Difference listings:
┄┄┄┄┄┄
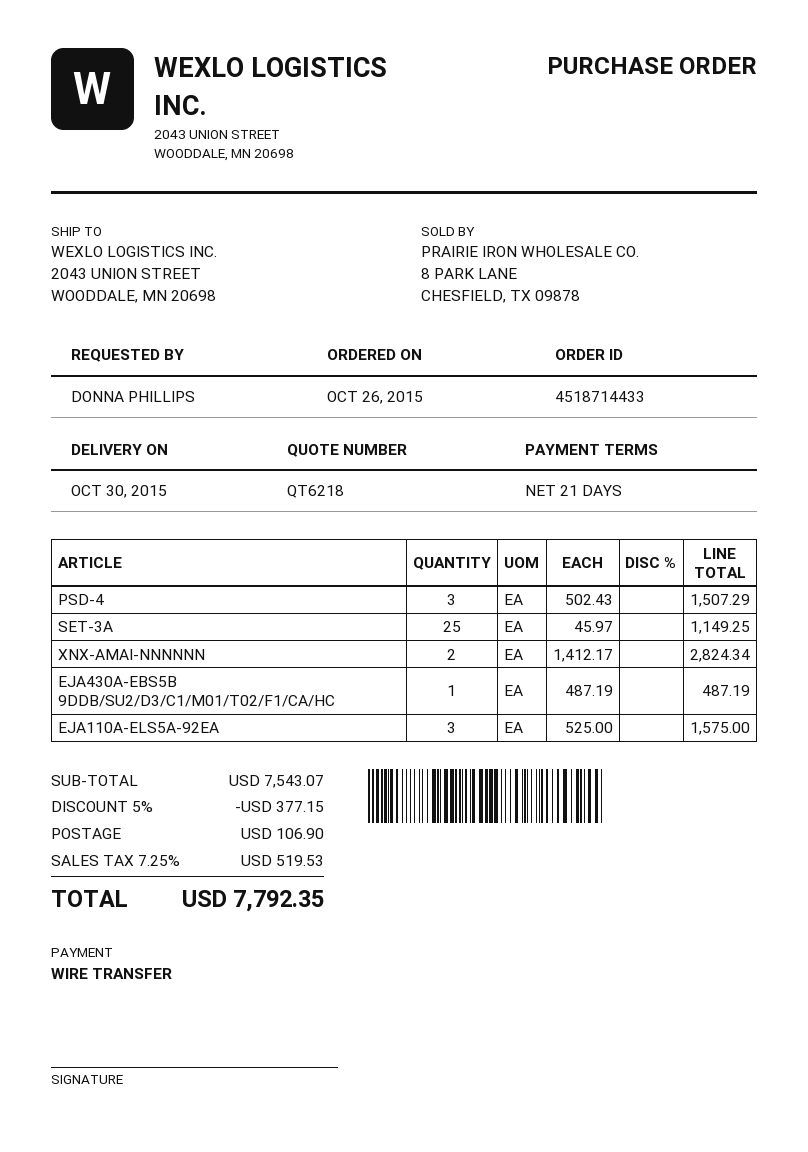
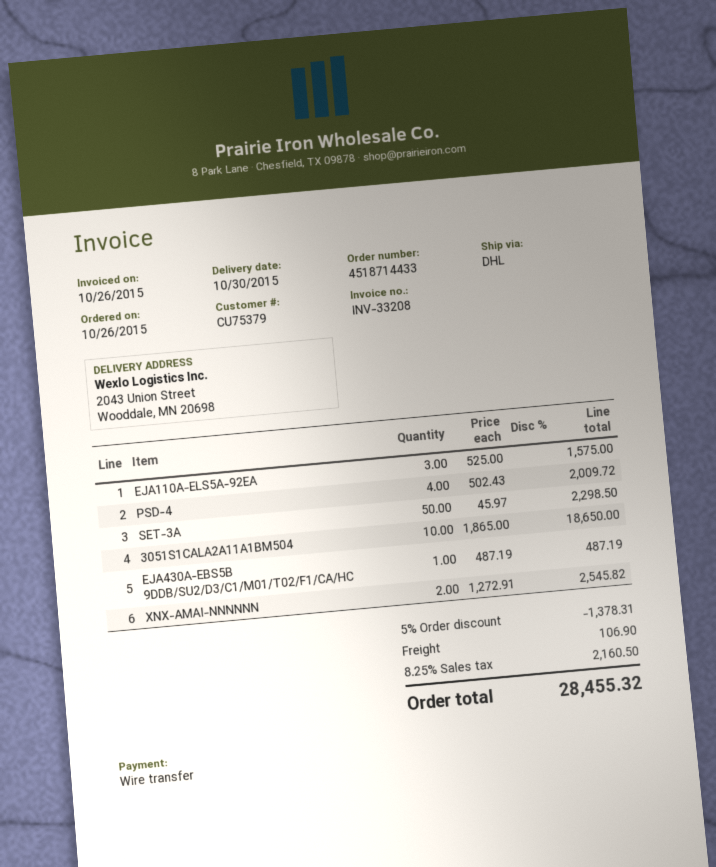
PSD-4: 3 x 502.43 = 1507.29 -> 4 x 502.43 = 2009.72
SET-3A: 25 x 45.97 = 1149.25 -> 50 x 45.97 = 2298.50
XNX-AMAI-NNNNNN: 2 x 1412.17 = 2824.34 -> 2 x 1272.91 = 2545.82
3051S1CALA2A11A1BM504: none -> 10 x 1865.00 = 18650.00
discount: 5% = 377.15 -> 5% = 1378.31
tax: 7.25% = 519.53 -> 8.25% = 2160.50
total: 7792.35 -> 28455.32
┄┄┄┄┄┄
Would you write each entry out again exactly, omitting the images?

PSD-4: 3 x 502.43 = 1507.29 -> 4 x 502.43 = 2009.72
SET-3A: 25 x 45.97 = 1149.25 -> 50 x 45.97 = 2298.50
XNX-AMAI-NNNNNN: 2 x 1412.17 = 2824.34 -> 2 x 1272.91 = 2545.82
3051S1CALA2A11A1BM504: none -> 10 x 1865.00 = 18650.00
discount: 5% = 377.15 -> 5% = 1378.31
tax: 7.25% = 519.53 -> 8.25% = 2160.50
total: 7792.35 -> 28455.32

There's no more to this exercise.